We easily ate 500 grams of cereal, 1664 calories, 336.5 grams of carbohydrates, 48.5 grams of plant protein, only 11 grams of fat and 34 grams of dietary fiber (closes daily norm fiber for the athlete).

Rice in bodybuilding is best used together with other cereals. This way of eating increases the absorption of protein from all cereals.

Rice in bodybuilding. For gourmets


For gourmets, I note that “rice in bodybuilding” is not only the white carbohydrate that we are all accustomed to. There are 9 types of rice that can be obtained in domestic stores.

Yes, black rice costs about 4 times the price of a standard “white carb.” But the difference here is not only in taste, but also in the quality (and quantity) of protein and the amount of dietary fiber.
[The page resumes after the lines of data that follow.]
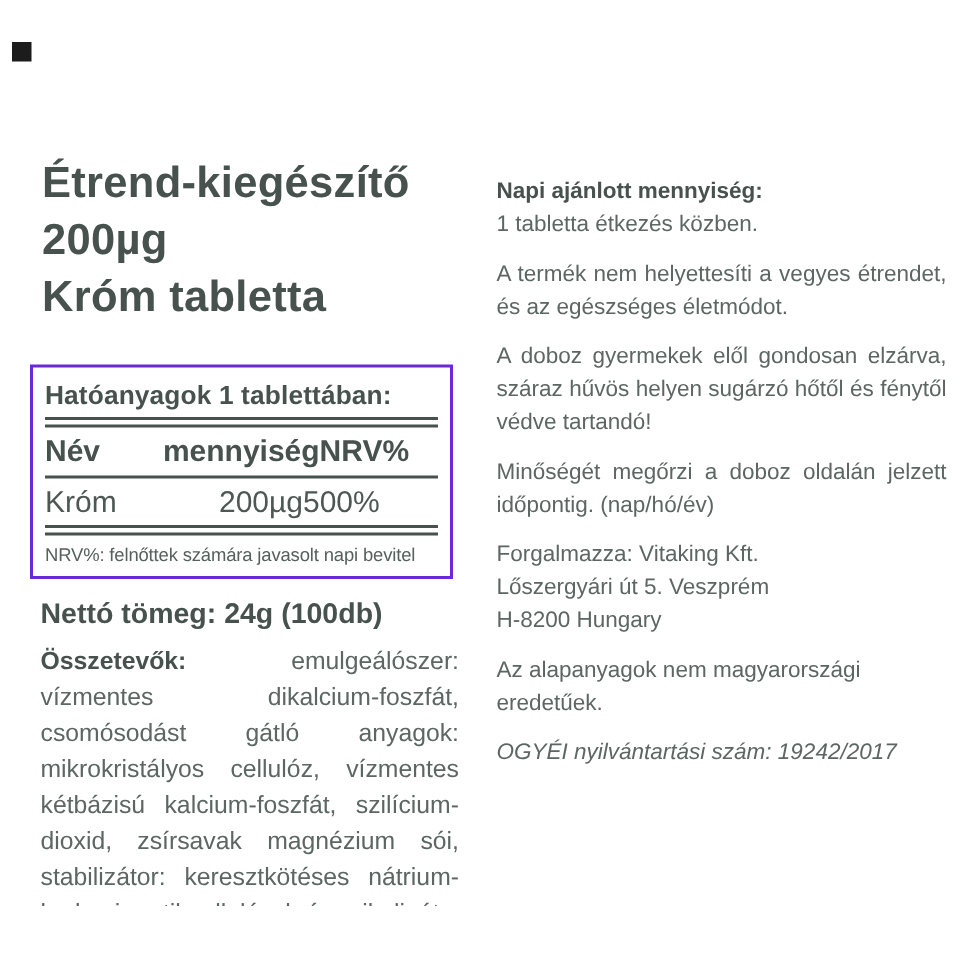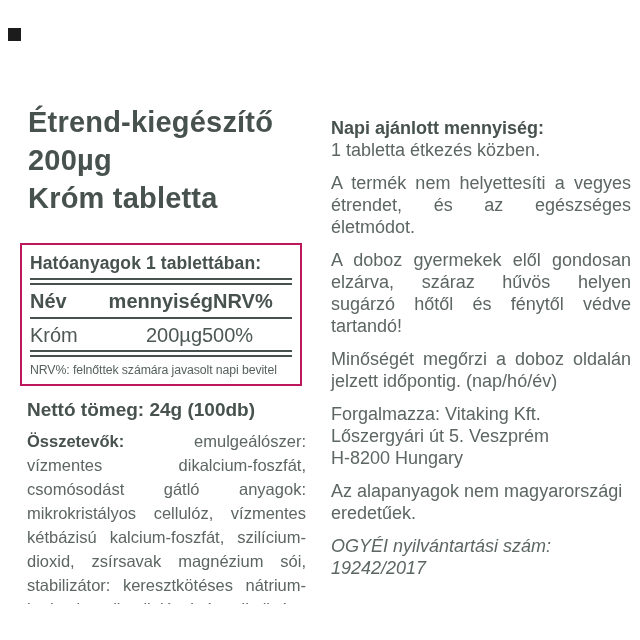--- a/index.html
+++ b/index.html
@@ -99,7 +99,7 @@
     position: absolute;
     left: 331px; top: 117px;
     width: 300px;
-    font-size: 18px;
+    font-size: 15px;
     line-height: 22px;
     color: #5c6663;
   }

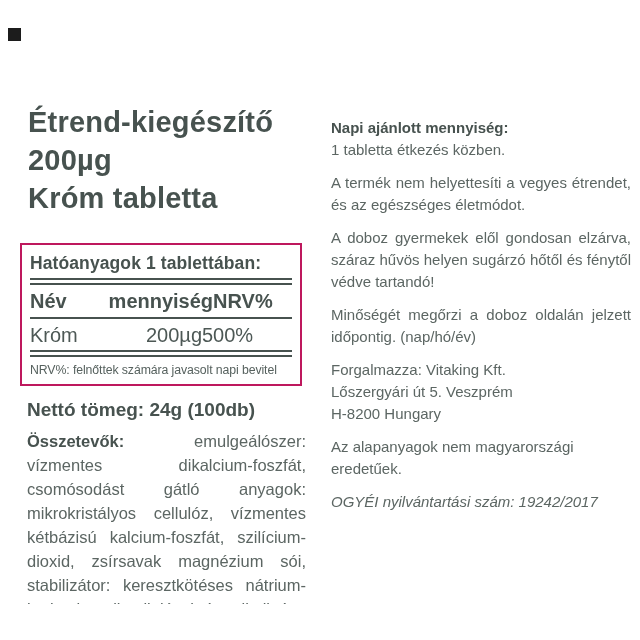--- a/index.html
+++ b/index.html
@@ -34,7 +34,7 @@
     position: absolute;
     left: 20px; top: 243px;
     width: 282px;
-    border: 2px solid #be185d;
+    border: 2px solid #6d28d9;
     box-sizing: border-box;
     padding: 7px 8px 6px 8px;
     color: #4d5855;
If rice is the only grain that “goes down your throat,” then you don’t need to force your body. Rice in bodybuilding can be used like this:

Time Food Calories Carbohydrates Squirrels Fats
7:00 Black rice (100 grams) 314 69 8 3
10:00 Red rice (100 grams) 345 77 7,5 3
13:00 Basmati rice (100 grams) 322 71 7 0
16:00 Jasmine rice (100 grams) 368 78,5 7 0,5
19:00 Parboiled rice (100 grams) 341 75,5 7,5 0

It is not necessary to eat only rice, even if you are a rare rice gourmet, and your financial condition allows you to eat rare varieties rice on an ongoing basis. You can have a “rice day” once every 7 days, and use standard sources of carbohydrates for the rest of the week. Remember: the more varied your diet, the better the nutrients are absorbed, and the faster muscle mass grows. For an athlete who does not use anabolic steroids, variety in nutrition is the basis for anabolic hormonal balance.

Rice is a complete source of slow carbohydrates, a good source of vegetable protein and dietary fiber at a low price. But this is only one of the slow carbohydrates that a natural (!) athlete should use in his diet.